Records contained in a dataset:
= = = = = = =

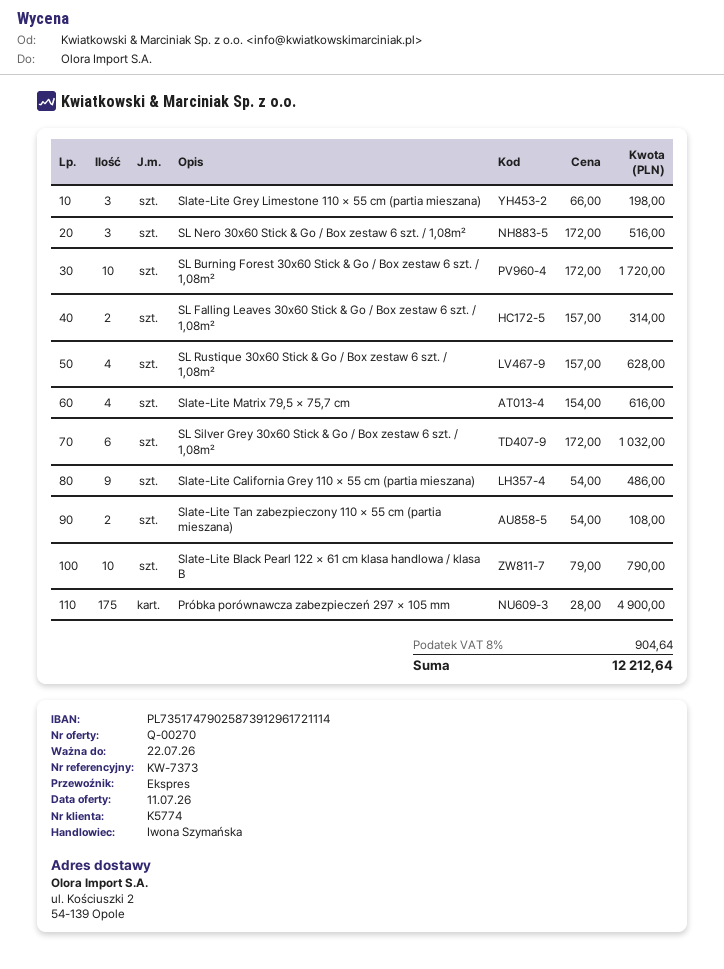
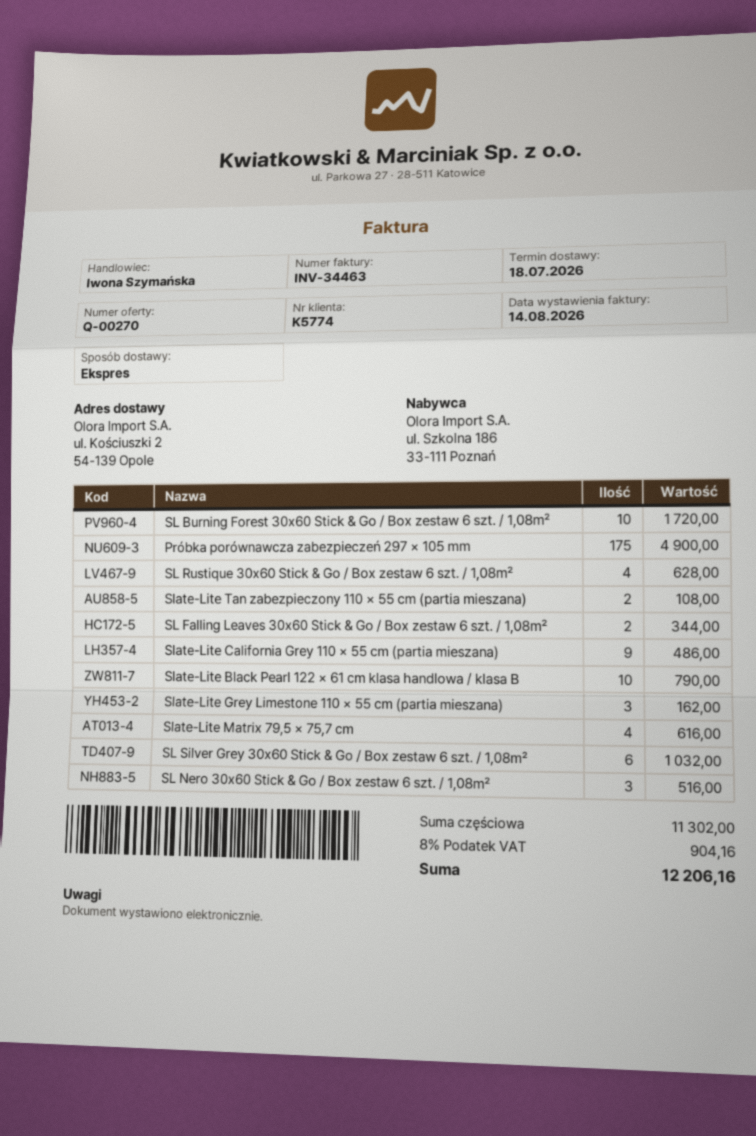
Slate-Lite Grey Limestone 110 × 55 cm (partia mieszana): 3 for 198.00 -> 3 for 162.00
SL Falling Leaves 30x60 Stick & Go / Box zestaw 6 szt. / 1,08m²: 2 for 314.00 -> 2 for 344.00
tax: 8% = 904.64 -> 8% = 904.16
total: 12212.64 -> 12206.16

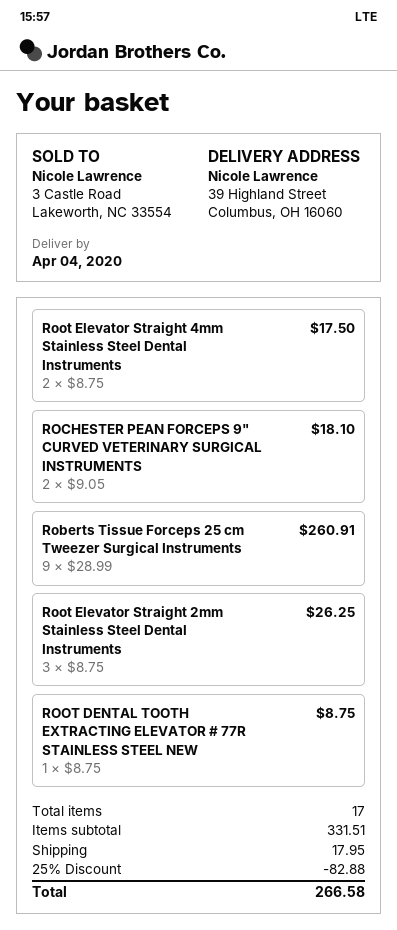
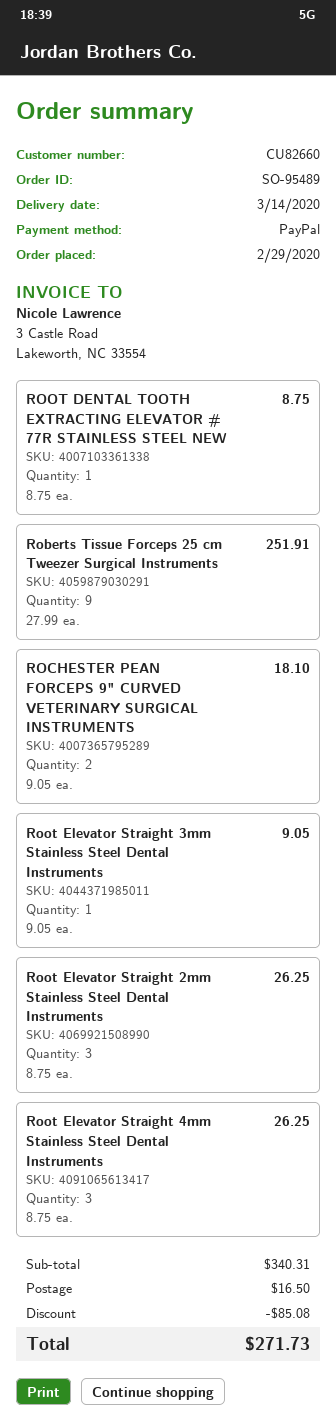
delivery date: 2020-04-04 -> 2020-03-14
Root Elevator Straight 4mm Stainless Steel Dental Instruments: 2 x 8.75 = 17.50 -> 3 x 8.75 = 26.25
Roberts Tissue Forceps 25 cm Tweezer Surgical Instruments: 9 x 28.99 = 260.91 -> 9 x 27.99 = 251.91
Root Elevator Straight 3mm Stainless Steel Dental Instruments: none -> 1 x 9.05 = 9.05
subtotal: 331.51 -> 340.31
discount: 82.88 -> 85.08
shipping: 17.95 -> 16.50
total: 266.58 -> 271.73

= = = = = = =

Exercise prompt:
Could you return every line from the entries above in which the string "Dental" occurs?

Output of the exercise:
Root Elevator Straight 4mm Stainless Steel Dental Instruments: 2 x 8.75 = 17.50 -> 3 x 8.75 = 26.25
Root Elevator Straight 3mm Stainless Steel Dental Instruments: none -> 1 x 9.05 = 9.05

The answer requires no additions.